Catholic Answers

Is The Eucharist Just a Symbol Or Is It The Body And Blood Of Jesus?

Question:  I was chatting with some of my friends who are Protestants, and we were talking about the Eucharist. I was pointing out to them that the Eucharist is really the Body and Blood of Jesus Christ. I even pointed them to John Chapter 6, but they said that Jesus was not speaking literally and that the Eucharist is only a representation or a symbol of Jesus. What else can I tell them?



ANSWER: Many Protestants – if not all of them – struggle with John Chapter 6 and with the Catholic Church’s teachings and belief in the Eucharist. Protestants believe that Jesus was not speaking literally and that he was speaking, maybe in parables as he usually did. But if you carefully read that chapter (John ch 6), you cannot help but realize that Jesus had several opportunities to clarify the situation and to explain himself, but he did not. Each time he was challenged by his listeners about what he said, instead of backing out and saying something like, ‘I did not mean that literally’, he went deeper into what he was saying. Till it eventually got to the point that many walked away from him saying, “This is intolerable language!”

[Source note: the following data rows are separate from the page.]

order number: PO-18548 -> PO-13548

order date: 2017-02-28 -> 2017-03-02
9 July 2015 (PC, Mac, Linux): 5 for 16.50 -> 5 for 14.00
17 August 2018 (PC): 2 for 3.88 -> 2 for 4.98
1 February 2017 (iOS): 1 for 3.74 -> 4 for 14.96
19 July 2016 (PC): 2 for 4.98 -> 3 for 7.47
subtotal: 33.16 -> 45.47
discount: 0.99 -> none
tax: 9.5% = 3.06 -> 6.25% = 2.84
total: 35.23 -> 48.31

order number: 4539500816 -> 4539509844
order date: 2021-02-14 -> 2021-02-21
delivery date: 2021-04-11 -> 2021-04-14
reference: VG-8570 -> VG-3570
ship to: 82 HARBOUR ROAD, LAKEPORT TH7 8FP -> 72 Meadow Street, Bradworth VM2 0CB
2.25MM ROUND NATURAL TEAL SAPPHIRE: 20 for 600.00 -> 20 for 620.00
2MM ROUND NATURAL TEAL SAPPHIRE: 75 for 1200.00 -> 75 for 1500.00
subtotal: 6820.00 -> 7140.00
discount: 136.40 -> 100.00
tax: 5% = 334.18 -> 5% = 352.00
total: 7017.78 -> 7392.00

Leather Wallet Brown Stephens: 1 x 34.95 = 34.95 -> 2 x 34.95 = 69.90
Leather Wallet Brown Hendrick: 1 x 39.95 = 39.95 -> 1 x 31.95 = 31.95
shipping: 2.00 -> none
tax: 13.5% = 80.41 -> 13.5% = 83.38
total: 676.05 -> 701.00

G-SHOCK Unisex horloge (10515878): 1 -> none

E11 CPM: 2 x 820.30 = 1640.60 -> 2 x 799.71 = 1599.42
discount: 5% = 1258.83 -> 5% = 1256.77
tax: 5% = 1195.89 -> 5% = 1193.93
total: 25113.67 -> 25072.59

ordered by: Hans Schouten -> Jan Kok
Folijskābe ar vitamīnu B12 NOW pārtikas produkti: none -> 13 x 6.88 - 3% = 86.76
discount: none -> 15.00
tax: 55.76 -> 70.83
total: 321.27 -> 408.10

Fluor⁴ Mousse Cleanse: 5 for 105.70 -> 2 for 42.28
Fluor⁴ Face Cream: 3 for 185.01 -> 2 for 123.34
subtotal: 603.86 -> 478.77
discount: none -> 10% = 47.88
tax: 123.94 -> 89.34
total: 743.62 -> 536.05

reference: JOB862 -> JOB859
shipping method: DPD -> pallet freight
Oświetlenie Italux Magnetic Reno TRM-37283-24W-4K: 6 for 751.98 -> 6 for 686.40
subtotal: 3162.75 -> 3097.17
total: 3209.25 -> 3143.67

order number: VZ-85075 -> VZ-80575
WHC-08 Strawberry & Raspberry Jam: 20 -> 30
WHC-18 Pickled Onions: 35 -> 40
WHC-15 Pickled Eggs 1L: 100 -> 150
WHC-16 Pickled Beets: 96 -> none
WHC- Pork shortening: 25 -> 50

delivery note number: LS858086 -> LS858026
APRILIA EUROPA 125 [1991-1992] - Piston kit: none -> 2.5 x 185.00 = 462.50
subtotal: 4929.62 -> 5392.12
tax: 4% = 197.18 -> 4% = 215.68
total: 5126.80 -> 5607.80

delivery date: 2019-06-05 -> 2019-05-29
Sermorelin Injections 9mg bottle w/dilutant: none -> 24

Also, there have been several times in the Bible, where after a parable or a teaching, Jesus would call those closest to him away, and explain the parable or the teaching. He did not do that in this instance. In fact, he tuned to the twelve and asked, “what about you? Will you also leave?” And Peter responded, “Lord, to whom shall we go? You have the message of eternal life, and we believe; and have come to know that you are the Holy One of God.”

All of the early Christians believed that the Eucharist was/is the real presence of Jesus Christ, including St. Paul, in 1 Corinthians 10:15-17.  Here, St. Paul uses the plainest language available to say, “The cup of blessing which we bless, is it not a partaking of the blood of Christ? And the bread which we break, is it not a partaking of the body of Christ?” And then 1 Corinthians 11:27-29, “If you eat the bread or drink the cup unworthily, you are guilty of the body and blood of the Lord.”  There is no ambiguity here! This is plain language. St Paul continues, “So let a man examine himself to see whether he’s in the faith, because if a person eats the bread of the Lord or drink the cup unworthily, they eat and drink condemnation to themselves, because they did not recognize the body of the Lord.”

The language that Paul uses there is about as plain as day. It doesn’t get clearer than that. He believed that it was really the body of the Lord Jesus Christ. Notice he didn’t say: “Jesus actually meant ‘This represents my body.’ No! No! He said: “because they did not recognize the body of the Lord.

An added point here is that from the very earliest Christian documents that exists, the Catholic Church’s teaching on the Eucharist has always been professed and believed and lived among early Christians.   Examples of such writings are those written by St. Ignatius of Antioch, who in his letter to the Smyrnians, wrote, “The heretics – they abstain from the Eucharist and from prayer because they deny that the Eucharist is the flesh of our Lord and Savior Jesus Christ, the same flesh which suffered for all our salvation.”

So the earliest Christians believed it as well. It was not until a long time into the future, that we find people who did not believe. So to conclude, why would I accept the word of anyone, over that of Jesus Christ, or St. Paul, or over St. Ignatius of Antioch, and all Christians, basically for the first 1500 years of the Christian era?  The Eucharist is what the Catholic Church says and teaches that it is – the Body and the Blood of our Lord and Savior, Jesus Christ.